A fitful but fruitful night. Several ideas regarding the construction of exhibition works presented themselves. As importantly, I now better understand what not to do and what cannot be done well within the constraints of the time-frame for completion that I’ve set for myself. I’m also, as a consequence, more aware that this forthcoming exhibition represents a conclusion. The proposition that I first considered in 1999 has now been more than adequately explored. The future inquiry into bible-text translation will be in the direction of sound, and that alone. Which leaves my visual practice looking for something else to do. As one electric guitarist sagely put it: ‘An end is a beginning’. One thing is clear, I want to execute images more quickly — to narrow the temporal gulf between conception and realisation. Another thing is far less clear, but beckons: the images must proceed from my engagement with sound.
9.00 am. I wrote an impromptu A4 description, requested at the eleventh hour by the university’s Director of Postgraduate Studies, outlining viva arrangements for our PhD degrees. 10.00 am.
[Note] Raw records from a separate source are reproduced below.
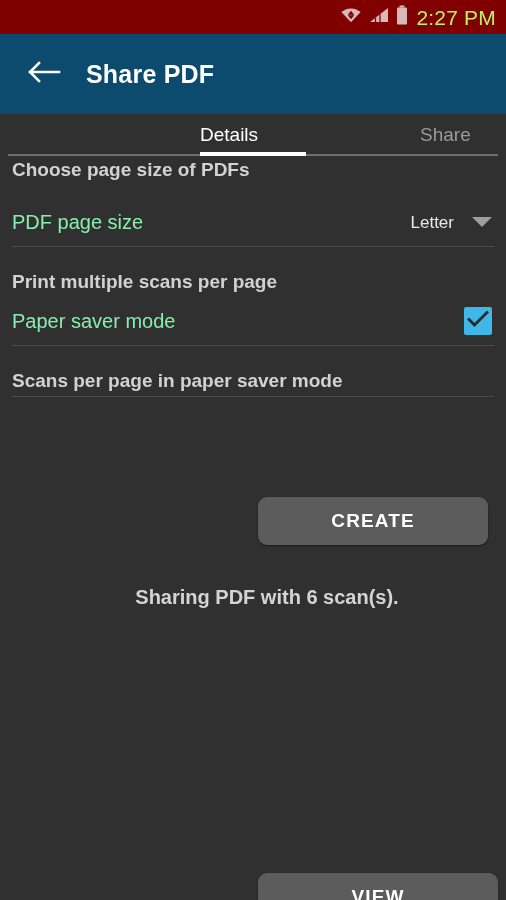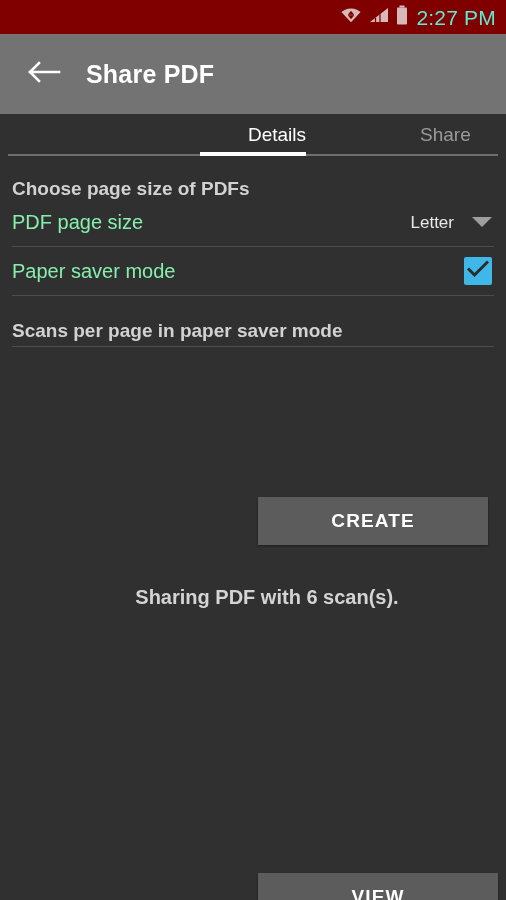--- a/index.html
+++ b/index.html
@@ -36,35 +36,35 @@
     justify-content: flex-end;
     padding-right: 10px;
   }
   .status-icons {
     display: flex;
     align-items: center;
     gap: 7px;
   }
   .sb-icon { display: block; }
   .status-time {
-    color: #5eead4;
+    color: #bef264;
     font-size: 21px;
     letter-spacing: 0.2px;
     margin-left: 8px;
     line-height: 1;
     white-space: nowrap;
   }
 
   
   .app-bar {
     position: absolute;
     top: 34px; left: 0;
     width: 506px;
     height: 80px;
-    background: #737373;
+    background: #0c4a6e;
     display: flex;
     align-items: center;
   }
   .back-btn {
     width: 60px;
     height: 60px;
     margin-left: 14px;
     display: flex;
     align-items: center;
     justify-content: center;
@@ -94,21 +94,21 @@
     height: 44px;
     display: flex;
     align-items: center;
   }
   .tab {
     position: absolute;
     top: 0;
     height: 40px;
     display: flex;
     align-items: center;
-    justify-content: flex-end;
+    justify-content: flex-start;
     font-size: 19px;
     cursor: pointer;
     line-height: 1;
   }
   .tab-details {
     left: 200px;
     width: 106px;
     color: #ffffff;
   }
   .tab-share {
@@ -190,21 +190,21 @@
     display: flex;
     align-items: center;
     justify-content: center;
     cursor: pointer;
   }
 
   
   .btn {
     background: #5c5c5c;
     border: none;
-    border-radius: 0;
+    border-radius: 9px;
     color: #ffffff;
     font-family: "Liberation Sans", sans-serif;
     font-size: 19px;
     font-weight: bold;
     letter-spacing: 1.1px;
     cursor: pointer;
     box-shadow: 0 1px 2px rgba(0,0,0,0.45);
   }
   .create-btn {
     position: absolute;
@@ -281,30 +281,33 @@
       <div class="tab tab-share">
         <span>Share</span>
       </div>
     </div>
     <div class="tab-baseline"></div>
     <div class="tab-indicator"></div>
   </div>
 
   <div class="content">
 
-    <div style="height:38px;display:flex;align-items:flex-end;">
+    <div style="height:38px;display:flex;align-items:flex-start;">
       <div class="section-title">Choose page size of PDFs</div>
     </div>
     <div class="pref-row">
       <span class="pref-label">PDF page size</span>
       <span class="pref-value">Letter</span>
       <span class="caret"></span>
     </div>
     <div class="divider"></div>
 
+    <div style="height:50px;display:flex;align-items:flex-end;padding-bottom:6px;">
+      <div class="section-title">Print multiple scans per page</div>
+    </div>
     <div class="pref-row">
       <span class="pref-label">Paper saver mode</span>
       <span class="checkbox">
         <span>
           <svg width="22" height="18" viewBox="0 0 22 18">
             <path d="M2 9.5 L7.5 15 L20 2.5" stroke="#2b2b2b" stroke-width="3" fill="none" stroke-linecap="square" stroke-linejoin="miter"></path>
           </svg>
         </span>
       </span>
     </div>

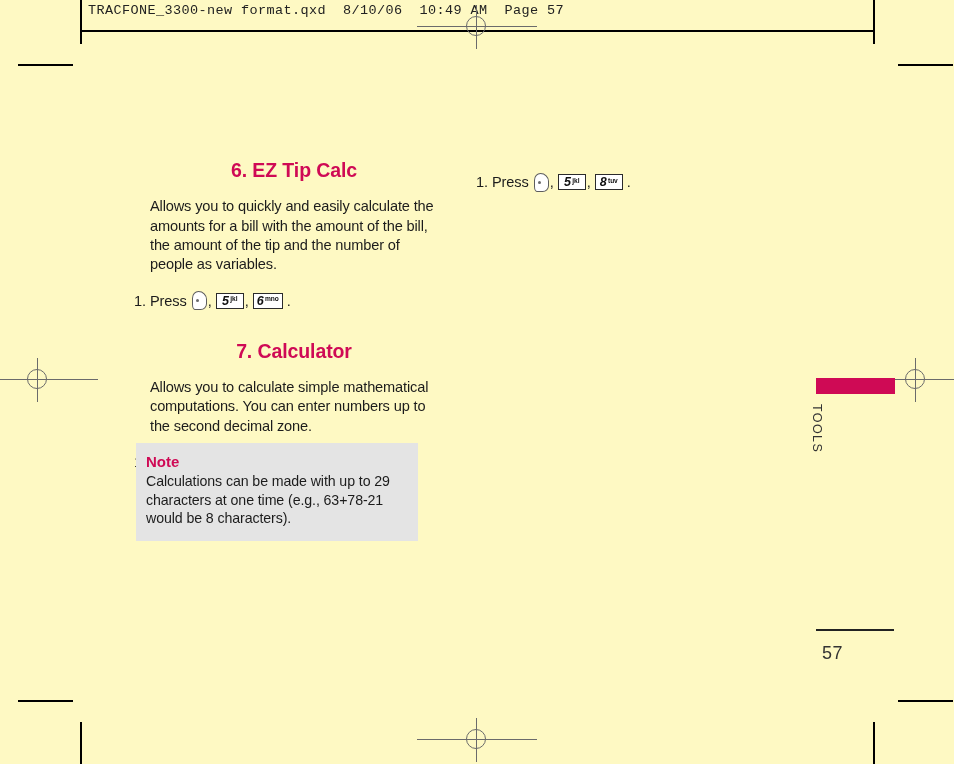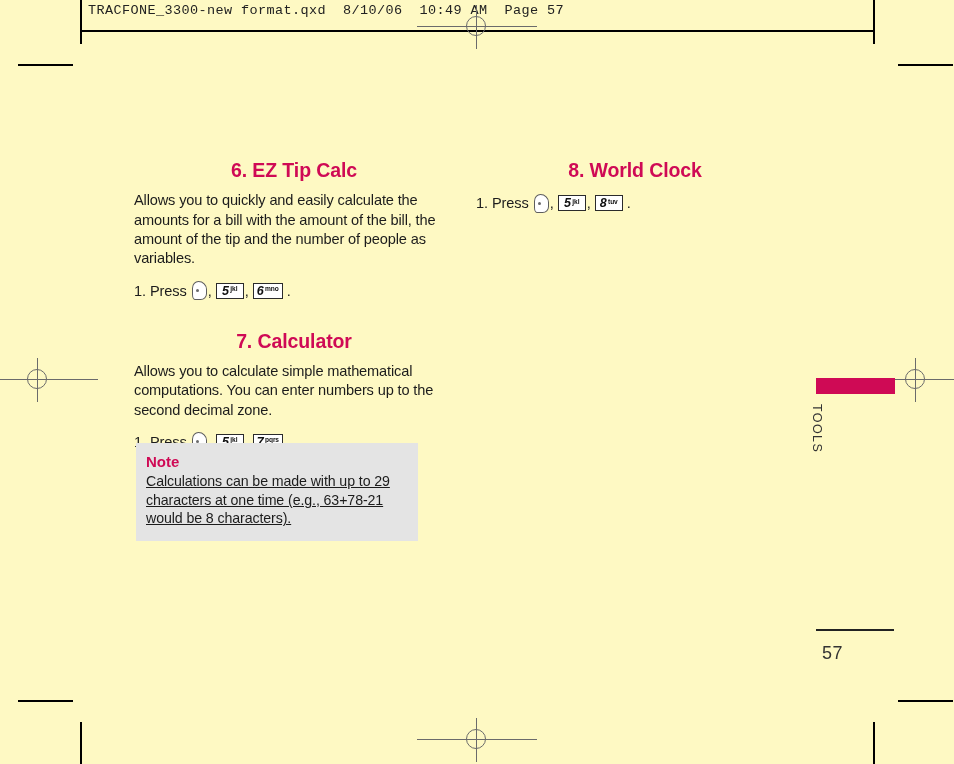--- a/index.html
+++ b/index.html
@@ -89,21 +89,21 @@
     font-size: 19.5px;
     font-weight: bold;
     color: #cf0a55;
     letter-spacing: -0.1px;
     line-height: 1.1;
     text-align: center;
   }
   .section + .section { margin-top: 30px; }
 
   p.body {
-    margin: 0;
+    margin: 16px;
     font-size: 14.6px;
     line-height: 19.3px;
     color: #1c1c1c;
     letter-spacing: -0.15px;
   }
 
   .press-line {
     margin-top: 12px;
     font-size: 14.6px;
     line-height: 20px;
@@ -189,21 +189,20 @@
     font-size: 15px;
     font-weight: bold;
     color: #cf0a55;
   }
   .note-box .note-body {
     margin: 0;
     font-size: 14.2px;
     line-height: 18.6px;
     color: #1c1c1c;
     letter-spacing: -0.1px;
-    text-decoration: underline;
   }
 
   
   .side-tab-bar {
     position: absolute;
     left: 816px;
     top: 378px;
     width: 79px;
     height: 16px;
     background: #cf0a55;
@@ -321,21 +320,20 @@
             <span class="letters">pqrs</span>
         </span>
         <span class="period">.</span>
       </div>
     </div>
 
   </div>
 
   <div class="col" id="col-right">
     <div class="section">
-      <h2 class="section-title">8. World Clock</h2>
       <div class="press-line">
         <span class="lead">1. Press</span>
         <span class="key-soft">
           <span class="shape"></span>
             <span class="dot"></span>
         </span>
         <span class="sep">,</span>
         <span class="key-num">
           <span class="digit">5</span>
             <span class="letters">jkl</span>

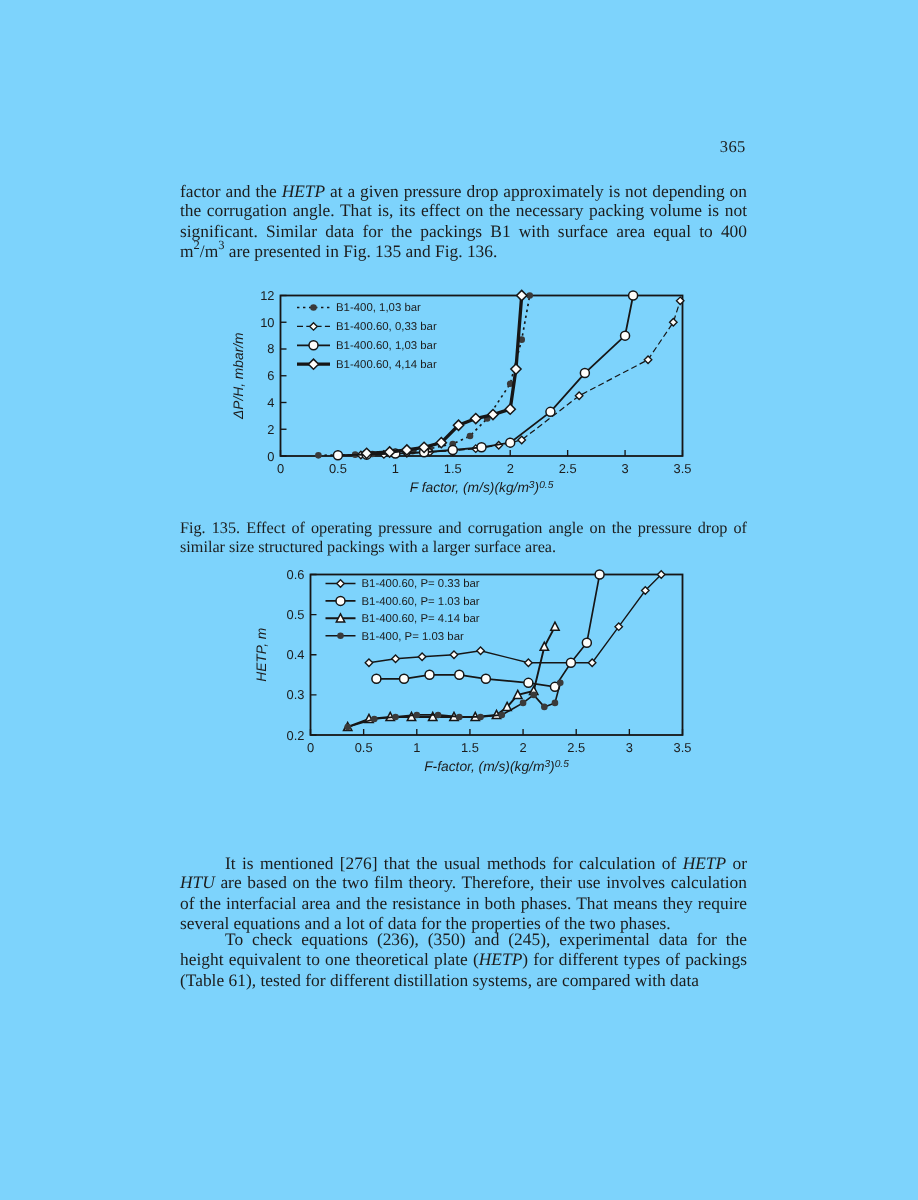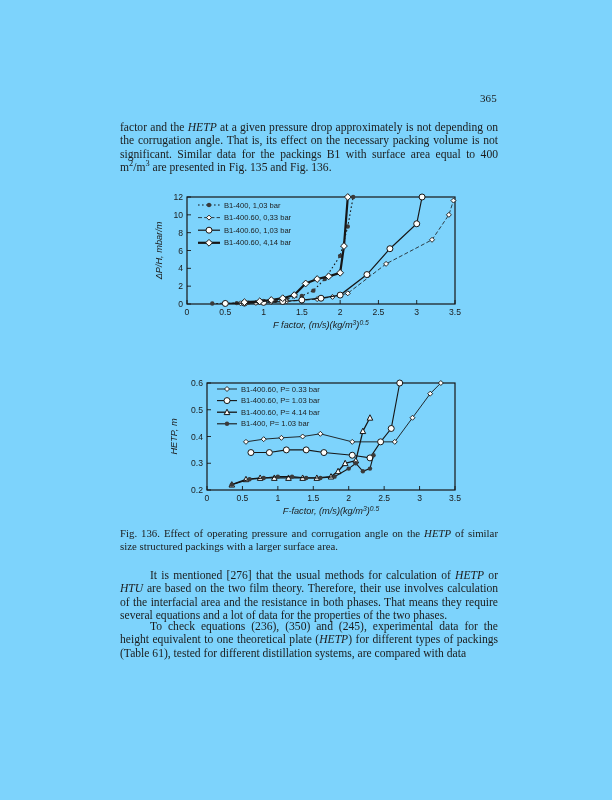--- a/index.html
+++ b/index.html
@@ -131,20 +131,21 @@
       <path d="M 59 27.1 L 61.5 29.6 L 59 32.1 L 56.5 29.6 Z" fill="#fdfdfb" stroke="#161616" stroke-width="0.9"></path>
       <text x="74" y="32.2" class="legend-label">B1-400.60, 0,33 bar</text>
       <line x1="48" y1="42.2" x2="70" y2="42.2" stroke="#161616" stroke-width="1.2"></line>
       <circle cx="59" cy="42.2" r="3" fill="#fdfdfb" stroke="#161616" stroke-width="1"></circle>
       <text x="74" y="44.800000000000004" class="legend-label">B1-400.60, 1,03 bar</text>
       <line x1="48" y1="54.8" x2="70" y2="54.8" stroke="#161616" stroke-width="2.2"></line>
       <path d="M 59 51.4 L 62.4 54.8 L 59 58.199999999999996 L 55.6 54.8 Z" fill="#fdfdfb" stroke="#161616" stroke-width="1"></path>
       <text x="74" y="57.4" class="legend-label">B1-400.60, 4,14 bar</text>
     </svg>
 
+  <p class="caption cap135"><span>Fig. 135. Effect of operating pressure and corrugation angle on the pressure drop of similar size structured packings with a larger surface area.</span></p>
 
   <svg id="chart136" class="chart" width="310" height="152" viewBox="0 0 310 152">
       <rect x="42" y="7" width="248" height="107" fill="none" stroke="#161616" stroke-width="1.2"></rect>
       <line x1="42" y1="114" x2="42" y2="110" stroke="#161616" stroke-width="0.9"></line>
       <text x="42" y="125" text-anchor="middle" class="tick-label">0</text>
       <line x1="77.42857142857142" y1="114" x2="77.42857142857142" y2="110" stroke="#161616" stroke-width="0.9"></line>
       <text x="77.42857142857142" y="125" text-anchor="middle" class="tick-label">0.5</text>
       <line x1="112.85714285714285" y1="114" x2="112.85714285714285" y2="110" stroke="#161616" stroke-width="0.9"></line>
       <text x="112.85714285714285" y="125" text-anchor="middle" class="tick-label">1</text>
       <line x1="148.28571428571428" y1="114" x2="148.28571428571428" y2="110" stroke="#161616" stroke-width="0.9"></line>
@@ -226,19 +227,18 @@
       <circle cx="62" cy="24.6" r="3" fill="#fdfdfb" stroke="#161616" stroke-width="1"></circle>
       <text x="76" y="27.200000000000003" class="legend-label">B1-400.60, P= 1.03 bar</text>
       <line x1="52" y1="36.2" x2="72" y2="36.2" stroke="#161616" stroke-width="1.3"></line>
       <path d="M 62 33.2 L 64.8 38.6 L 59.2 38.6 Z" fill="#fdfdfb" stroke="#161616" stroke-width="1"></path>
       <text x="76" y="38.800000000000004" class="legend-label">B1-400.60, P= 4.14 bar</text>
       <line x1="52" y1="47.8" x2="72" y2="47.8" stroke="#161616" stroke-width="1.1"></line>
       <circle cx="62" cy="47.8" r="2.2" fill="#3a3a3a" stroke="none"></circle>
       <text x="76" y="50.4" class="legend-label">B1-400,  P= 1.03 bar</text>
     </svg>
 
-  <p class="caption cap136"><span>Fig. 136. Effect of operating pressure and corrugation angle on the </span><span class="it">HETP</span><span> of similar size structured packings with a larger surface area.</span></p>
 
   <p class="body-par p2"><span>It is mentioned [276] that the usual methods for calculation of </span><span class="it">HETP</span><span> or </span><span class="it">HTU</span><span> are based on the two film theory. Therefore, their use involves calculation of the interfacial area and the resistance in both phases. That means they require several equations and a lot of data for the properties of the two phases.</span></p>
 
   <p class="body-par p3"><span>To check equations (236), (350) and (245), experimental data for the height equivalent to one theoretical plate (</span><span class="it">HETP</span><span>) for different types of packings (Table 61), tested for different distillation systems, are compared with data</span></p>
 
 </div>
 
 </body></html>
On with the first of today’s two verses: Matt. 19.24. In the middle distance, I began processing files of all the podcasts from Art/Sound with a view to compressing them, temporally, into a one-minute compendium representing the entire sound profile of the module up until the final lecture. This will be an appropriate finale, one that encapsulates a number of the salient sound processes described in the lectures. I anticipate that the compression process will take a whole day to finalise. The total file size is over 20 GB:
The piece will be called Revision. This suggests the idea that the original material has been changed, as a result of the process of recomposition and re-presentation, in order to be studied again. By lunchtime, the second verse of the day was complete. Four more to undertake before I reach the end of the verso page.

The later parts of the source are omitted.